Decoding Reconstruction via Unsupervised Learning and Simulated Annealing

The reconstructed microstructure in the encoded space obtained from the previous step is essentially an N × M × 3 matrix with each entry ranging from 0 to 255. To generate a microstructure image that is compatible to further numerical analysis such as Finite Element simulations, it is critical to convert the N × M × 3 image back to the N × M image with each pixel appropriately labelled with material phases. In other words, for each location in the microstructure, its current representation of 3-vector needs to be replaced by a scalar label that indicates material phase. Since the reconstruction in the encoded space obtained by L-BFGS-B or Adam optimization is a local minimum, there is no guarantee that the 3-vectors of the reconstructed pixels are still exactly at the coordinates we sampled in the encoding step. Nevertheless, it is observed that 3-vectors of pixels for the same material phase are still clustered. Hence, we apply an unsupervised learning approach (K-means clustering) to separate the reconstructed pixels into K groups, where K is the number of material phases counted in the encoding process.

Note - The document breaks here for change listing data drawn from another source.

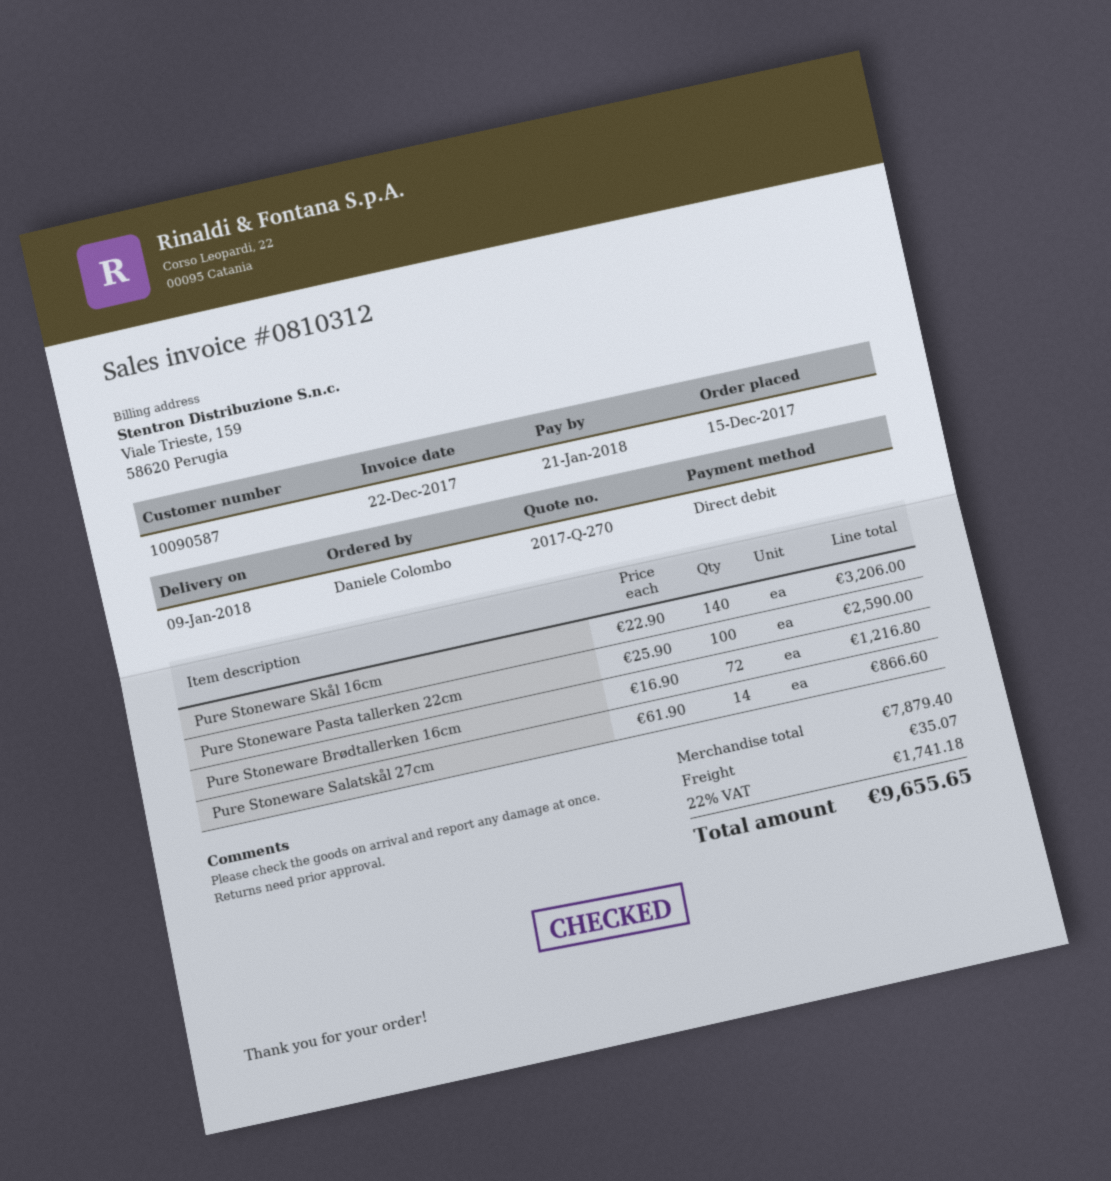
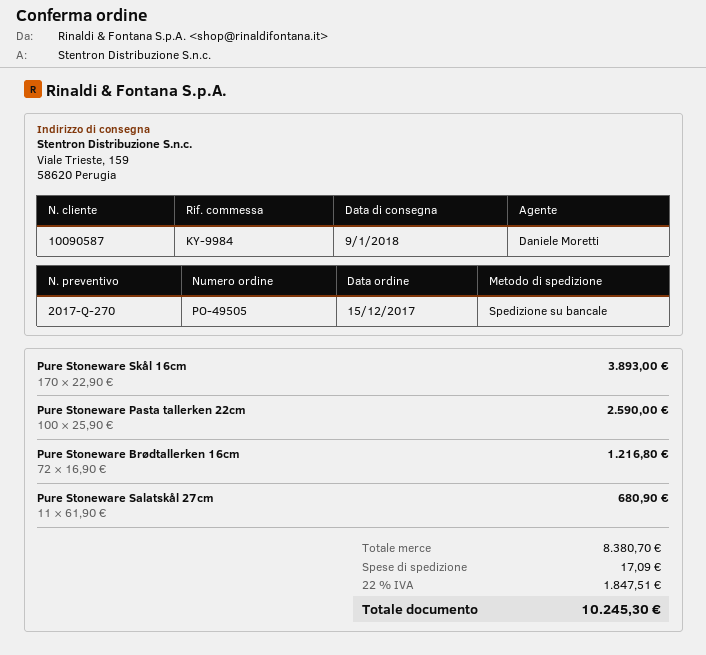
Pure Stoneware Skål 16cm: 140 x 22.90 = 3206.00 -> 170 x 22.90 = 3893.00
Pure Stoneware Salatskål 27cm: 14 x 61.90 = 866.60 -> 11 x 61.90 = 680.90
subtotal: 7879.40 -> 8380.70
shipping: 35.07 -> 17.09
tax: 22% = 1741.18 -> 22% = 1847.51
total: 9655.65 -> 10245.30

It should be noted that K-means clustering does not enforce the ratio of pixels’ partition for each material phase, so it is possible that the volume fraction of each cluster is slightly different from that of the original microstructure. Considering that volume fraction (VF) is a key feature for material systems, such as polymer composites or carbonates, the last step of the algorithm is to compensate the discrepancy of VF between the original and the reconstructed microstructures by switching pixels’ phase label on the boundary. Herein we utilize a stochastic optimization approach, simulated annealing (SA), to match the phase VFs with those in the original microstructure.